Image comparison data

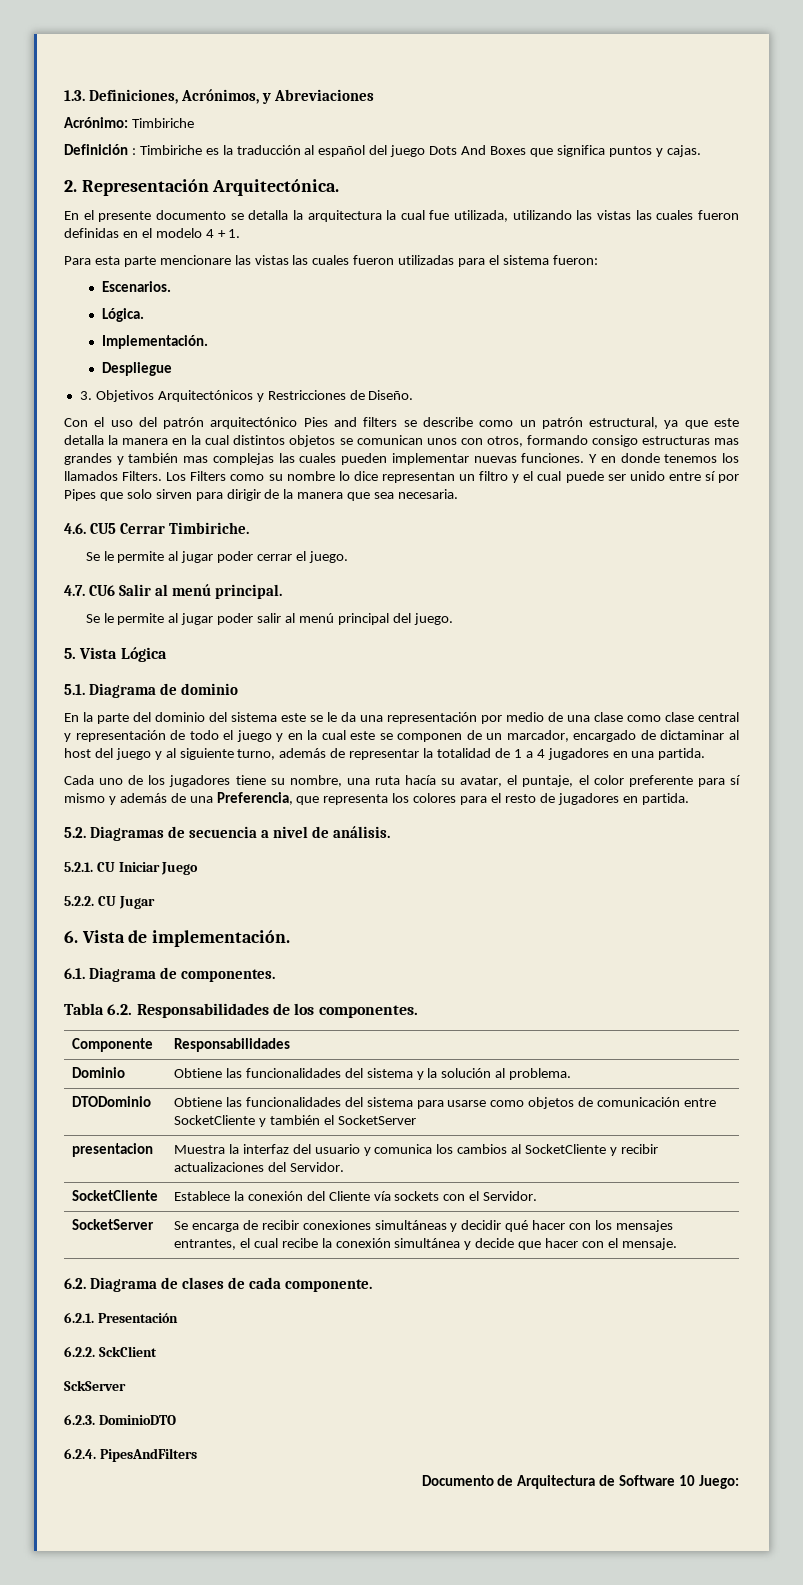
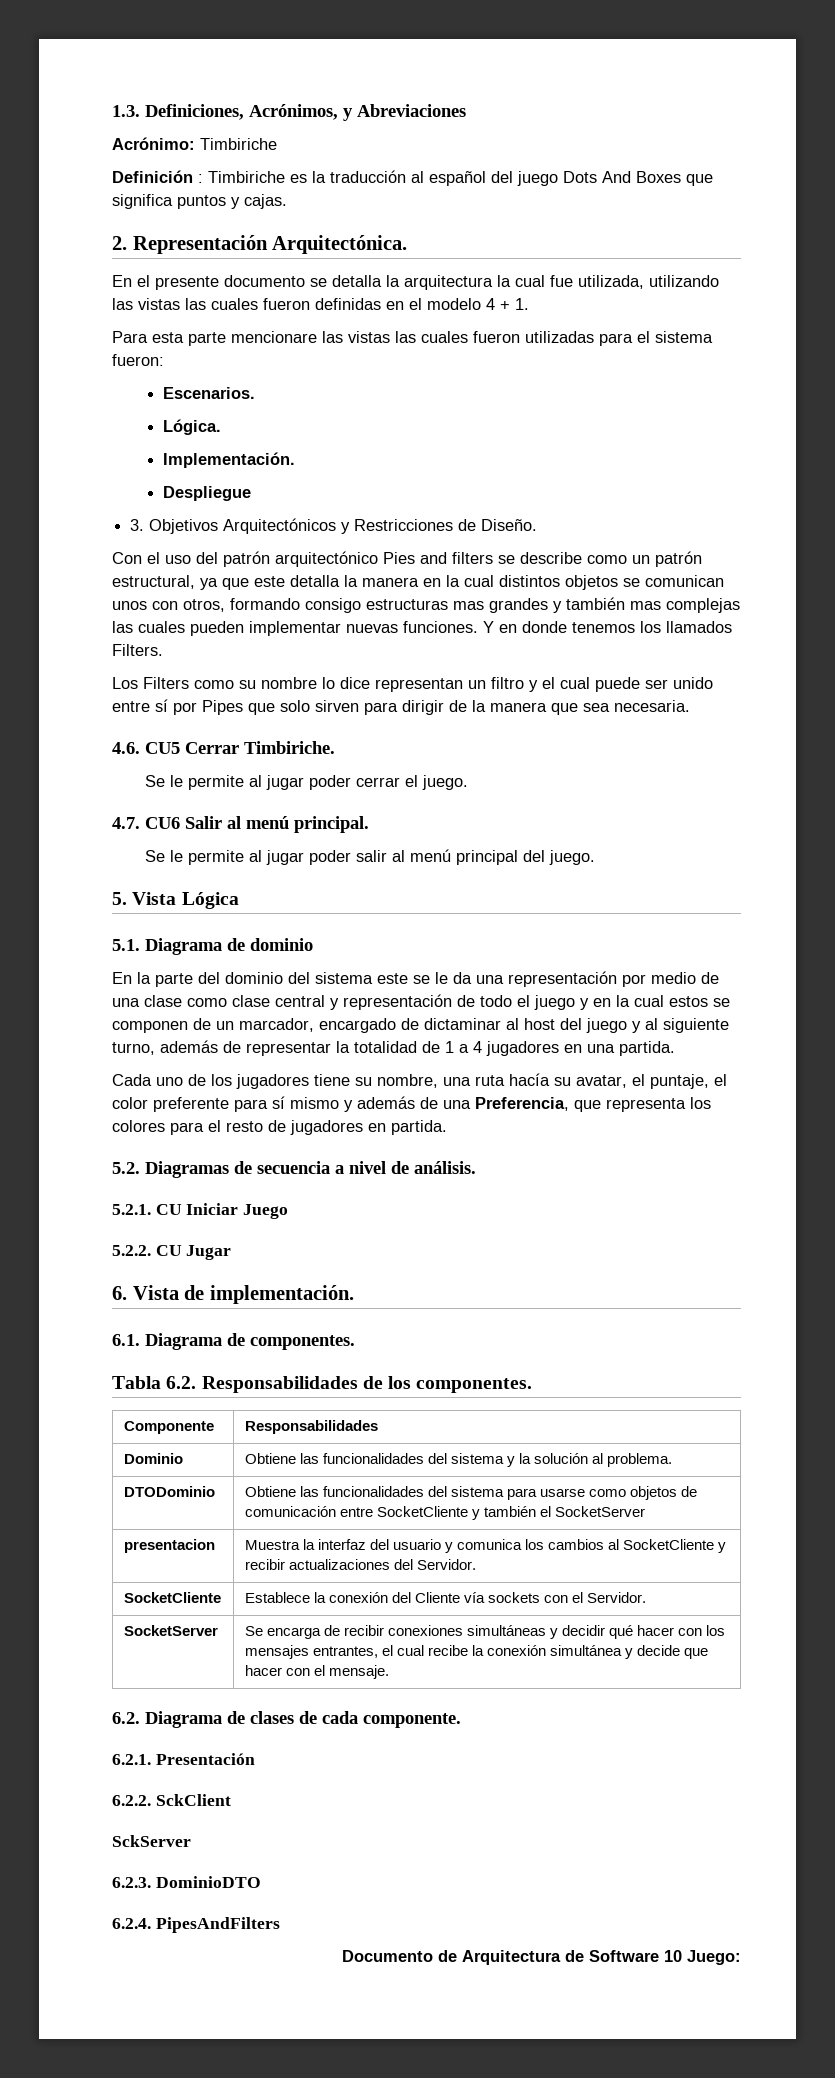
- Y en donde tenemos los llamados Filters. Los Filters como su nombre lo dice representan un filtro y el cual puede ser unido entre sí por Pipes que solo sirven para dirigir de la manera que sea necesaria.
+ Y en donde tenemos los llamados Filters.
+ Los Filters como su nombre lo dice representan un filtro y el cual puede ser unido entre sí por Pipes que solo sirven para dirigir de la manera que sea necesaria.
- En la parte del dominio del sistema este se le da una representación por medio de una clase como clase central y representación de todo el juego y en la cual este se componen de un marcador, encargado de dictaminar al host del juego y al siguiente turno, además de representar la totalidad de 1 a 4 jugadores en una partida.
+ En la parte del dominio del sistema este se le da una representación por medio de una clase como clase central y representación de todo el juego y en la cual estos se componen de un marcador, encargado de dictaminar al host del juego y al siguiente turno, además de representar la totalidad de 1 a 4 jugadores en una partida.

[Work order]: Repeat the data above exactly, images excluded.

[Reply to the exercise]:
- Y en donde tenemos los llamados Filters. Los Filters como su nombre lo dice representan un filtro y el cual puede ser unido entre sí por Pipes que solo sirven para dirigir de la manera que sea necesaria.
+ Y en donde tenemos los llamados Filters.
+ Los Filters como su nombre lo dice representan un filtro y el cual puede ser unido entre sí por Pipes que solo sirven para dirigir de la manera que sea necesaria.
- En la parte del dominio del sistema este se le da una representación por medio de una clase como clase central y representación de todo el juego y en la cual este se componen de un marcador, encargado de dictaminar al host del juego y al siguiente turno, además de representar la totalidad de 1 a 4 jugadores en una partida.
+ En la parte del dominio del sistema este se le da una representación por medio de una clase como clase central y representación de todo el juego y en la cual estos se componen de un marcador, encargado de dictaminar al host del juego y al siguiente turno, además de representar la totalidad de 1 a 4 jugadores en una partida.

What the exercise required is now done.